There are also some typos in the paper. For example:
- In the first paragraph of Sec. 3.1, N, cls -> N \times cls
- the arrow and channel number in the second stage in figure 1
This paper focuses on the problem of 3D point cloud segmentation. The author proposes a framework named PointHR, which adapts the 2D HRNet architecture to the 3D domain, enabling the learning of semantically rich and spatially precise point cloud representations at high resolutions. The experimental evaluations are conducted on several point cloud segmentation datasets and the experimental results look good. It achieves comparable or favorable performance to other high-performance solutions like PTv2, while with less number of network parameters.
优点
- The experimental evaluations are conducted on two popular and challenging datasets S3DIS and ScanNetv2, and the proposed solution shows better performance than the previous methods.
- The presentation is clear and easy to follow, in total, the content is well organized and presented. Utilizing diagrams, charts, and additional visual elements not only improves the paper's comprehensibility but also broadens its appeal to a more diverse audience.
缺点
Overall, the contribution of this paper is insufficient and may not provide valuable insights into this research field. The main concern of the paper is its technical novelty.

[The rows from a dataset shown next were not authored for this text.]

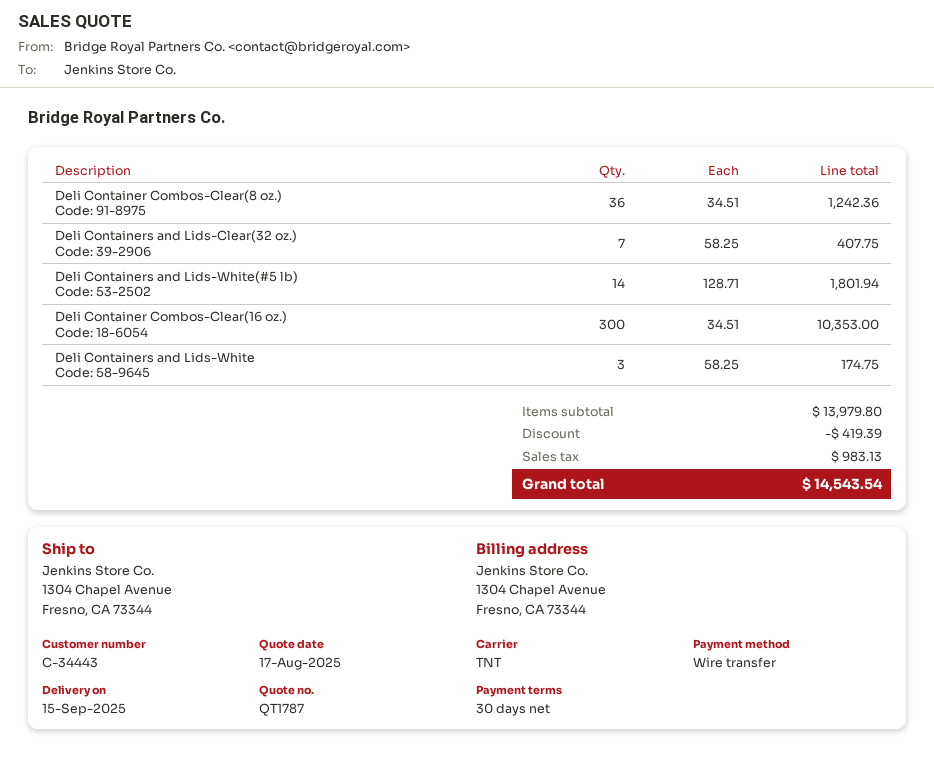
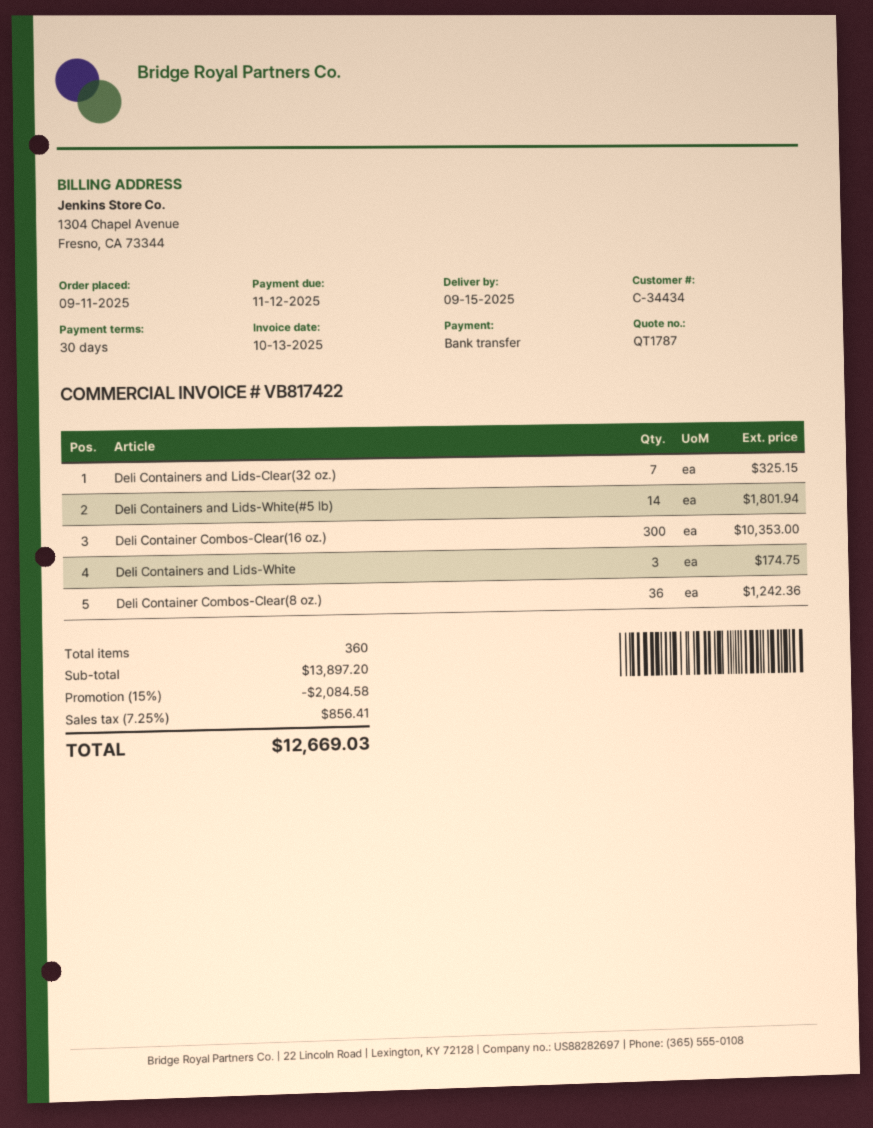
customer number: C-34443 -> C-34434
Deli Containers and Lids-Clear(32 oz.): 7 for 407.75 -> 7 for 325.15
subtotal: 13979.80 -> 13897.20
discount: 419.39 -> 2084.58
tax: 983.13 -> 856.41
total: 14543.54 -> 12669.03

- The proposed PointHR appears to be a simple combination of the existing 3D point cloud segmentation algorithm PTv2 and the popular 2D backbone structure HRNet. The overall structure follows a similar design of HRNet, as shown in Figure 1, the illustration is very similar to that in HRNet.
- The basic raw operator adopts previous designs as in Figure 2, moreover, the formulation of equation 5 is also quite similar to that in PTv2. Though the results seem better than previous solutions, a simple combination of two existing solutions might not motivate potential readers much.
- Further in-depth analysis and core designs are needed to tackle the specific core challenges in 3D scene understanding, thus making the paper and solution more appealing and inspiring to potential readers.
问题
The key challenges in 3D point cloud segmentation and what kinds of new designs are needed to tackle these challenges, methods need to be more appealing and inspiring, thus motivating potential researchers.